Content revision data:

+++

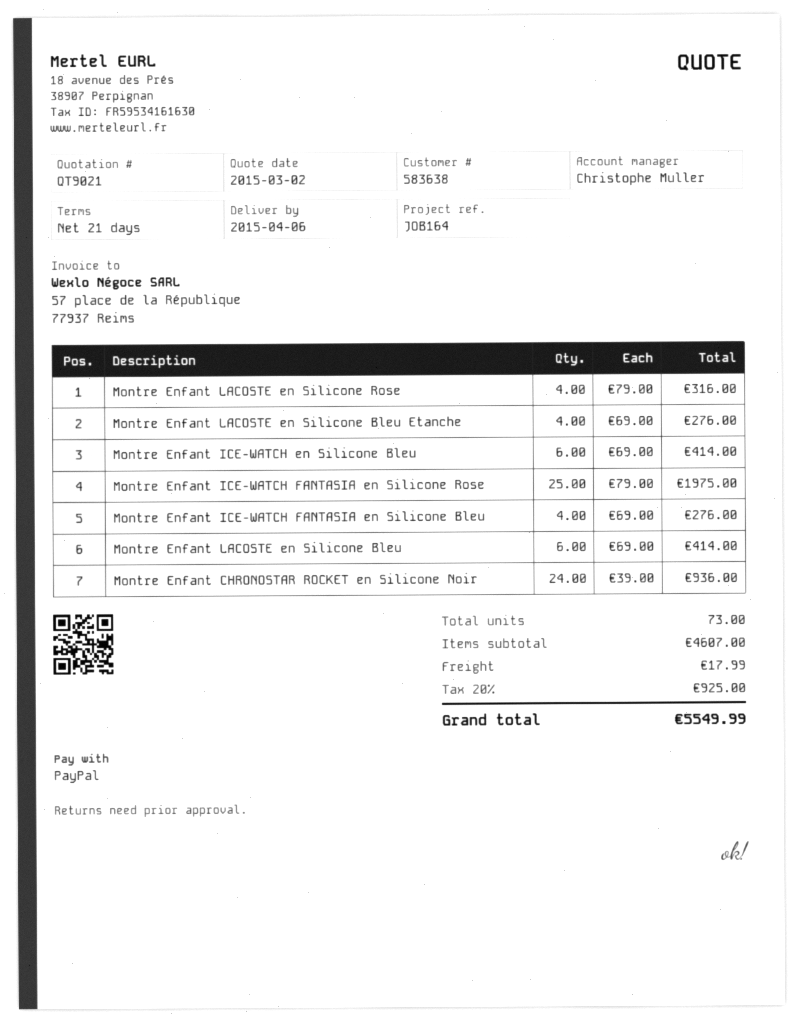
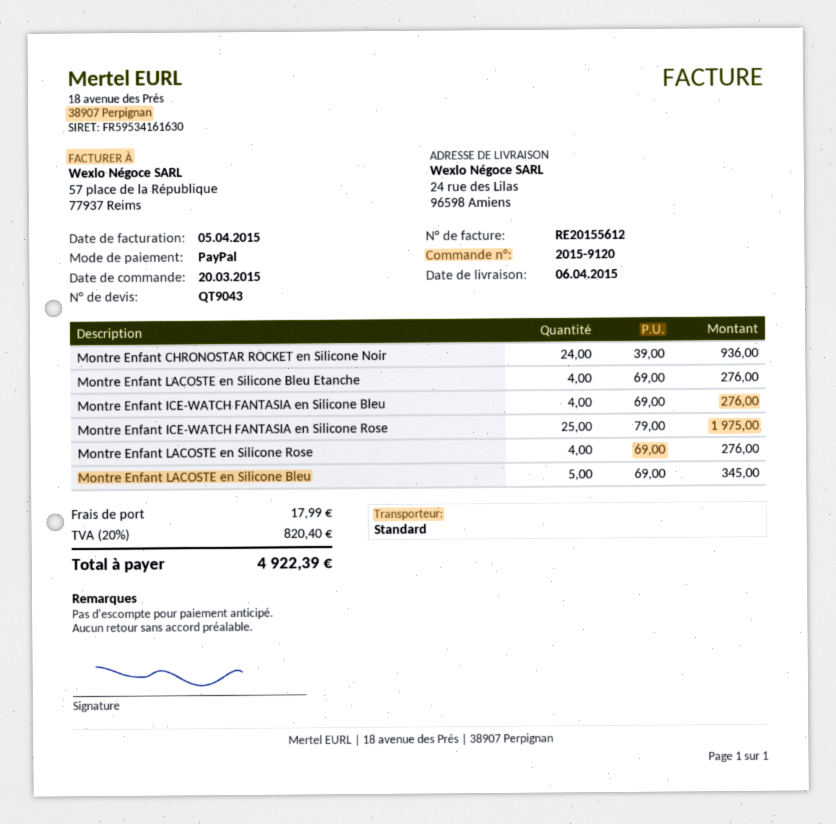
quote number: QT9021 -> QT9043
Montre Enfant LACOSTE en Silicone Rose: 4 x 79.00 = 316.00 -> 4 x 69.00 = 276.00
Montre Enfant ICE-WATCH en Silicone Bleu: 6 x 69.00 = 414.00 -> none
Montre Enfant LACOSTE en Silicone Bleu: 6 x 69.00 = 414.00 -> 5 x 69.00 = 345.00
tax: 20% = 925.00 -> 20% = 820.40
total: 5549.99 -> 4922.39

+++

Your assignment: When a line of the entries contains the word "Montre", it counts toward the total; reply with that total alone.

Reply: 3